The Richard Janus file contained a thick sheaf of clippings — yellowing with age, untarnished by the recent scandal — praising him for his humanitarian service. During his flying for Air America back during the Vietnam War, several clippings reported, Janus had delivered rice to starving peasants in Laos — experiences that he consistently described as “deeply rewarding” and “the inspiration for Airlift Relief International.” None of the clippings mentioned Air America’s drops of “hard rice”—guns and ammunition — or of homemade napalm, cooked up in oil drums by the CIA and dispersed over villages thought to harbor Communist guerrillas. Had Janus napalmed villages? Had he ferried opium to fund U.S.-friendly warlords in the poppy-growing region known as the “Golden Triangle”? The press clippings shed no light on those questions.
One interesting side note I found in Janus’s file was a brief bio of his wife. As a young woman from an aristocratic family in Mexico City, Carmelita Janus had been a beauty queen, model, and honors law student, well on her way to a promising legal career. She had left Mexico in her early twenties — with Richard Janus — shortly after the murder of her father, a high-ranking judge. In light of the widespread, well-documented corruption of Mexico’s police, army, and prosecutors by narco traffickers, I couldn’t help wondering: Had her father been killed because he’d opposed drug lords like Guzmán? Or had he sold out to one drug lord, then gotten gunned down by a rival?

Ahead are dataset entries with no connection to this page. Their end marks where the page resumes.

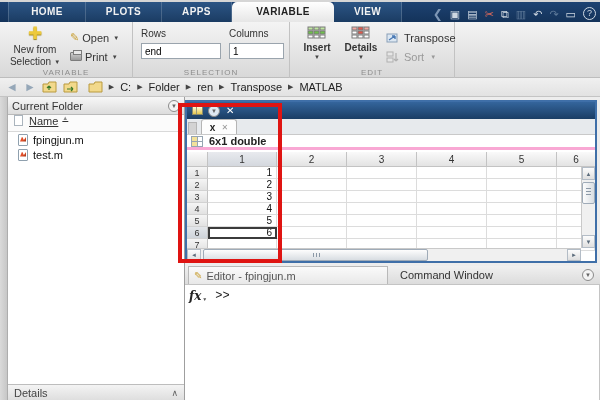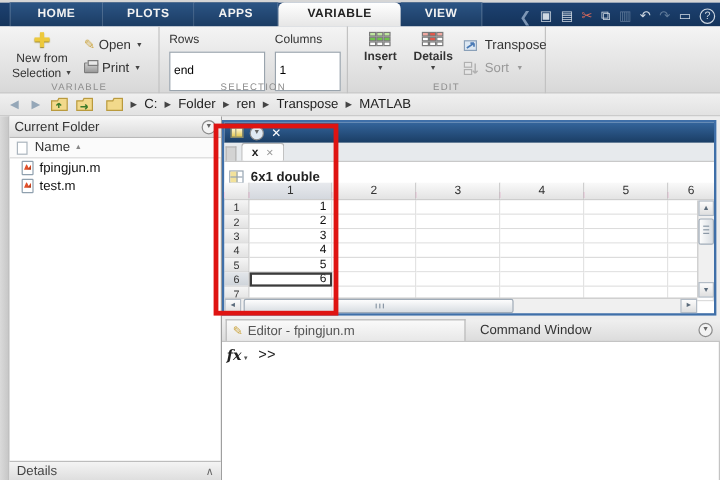"end" .fieldgrp input { height: 33px -> 16px }
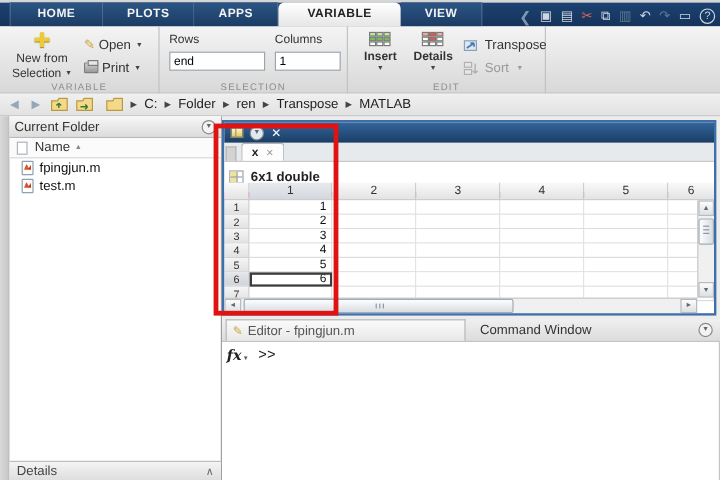"Name" .namehdr { align-items: center -> flex-start; text-decoration: none -> underline }
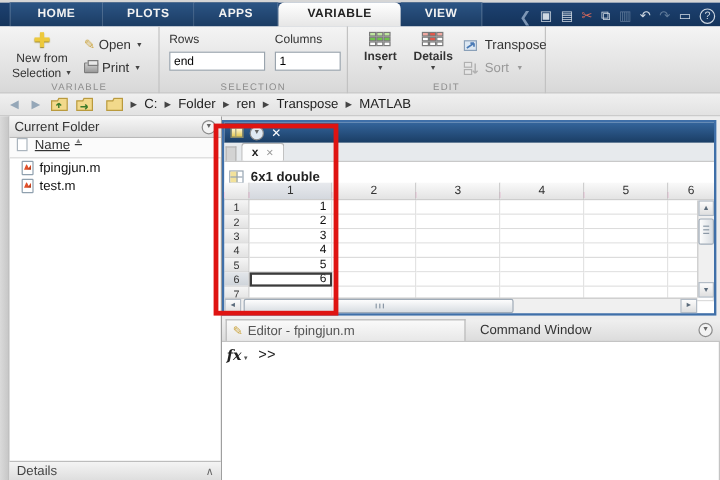"6x1 double" .sizebar { border-bottom: 5px solid #f9a8d4 -> 3px solid #f9a8d4; height: 30px -> 15px }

El Chapo’s file was far slimmer than Janus’s. It contained just three clippings, which had merited clipping and filing, as best I could tell, because each of the three quoted “knowledgeable DEA sources in San Diego.” The first story reported Guzmán’s 1994 arrest and imprisonment; the second recounted his 2001 escape; and the third — the one I recalled Red mentioning — described how DEA agents discovered an elaborate underground railroad, used to haul drugs through a tunnel beneath the U.S.-Mexico border. The drugs — tons of them, according to the “knowledgeable DEA sources”—were loaded into carts beneath a house in Tijuana, wheeled the length of the tunnel, and then unloaded. The rail line’s northern terminus, said the story, was a warehouse fifty yards north of the border, in the industrial sector of Otay Mesa. In the Quality Inn sector of Otay Mesa, I realized with a shock. It was likely that I had wandered past that very warehouse my first evening in town—The fenced building with the guard-dog sign? I wondered — before I’d ended up at the IHOP, overhearing the argument between Miles Prescott and the fat, wheezing warrior from the DEA or the CIA or whatever federal agency it was that waged war on badasses.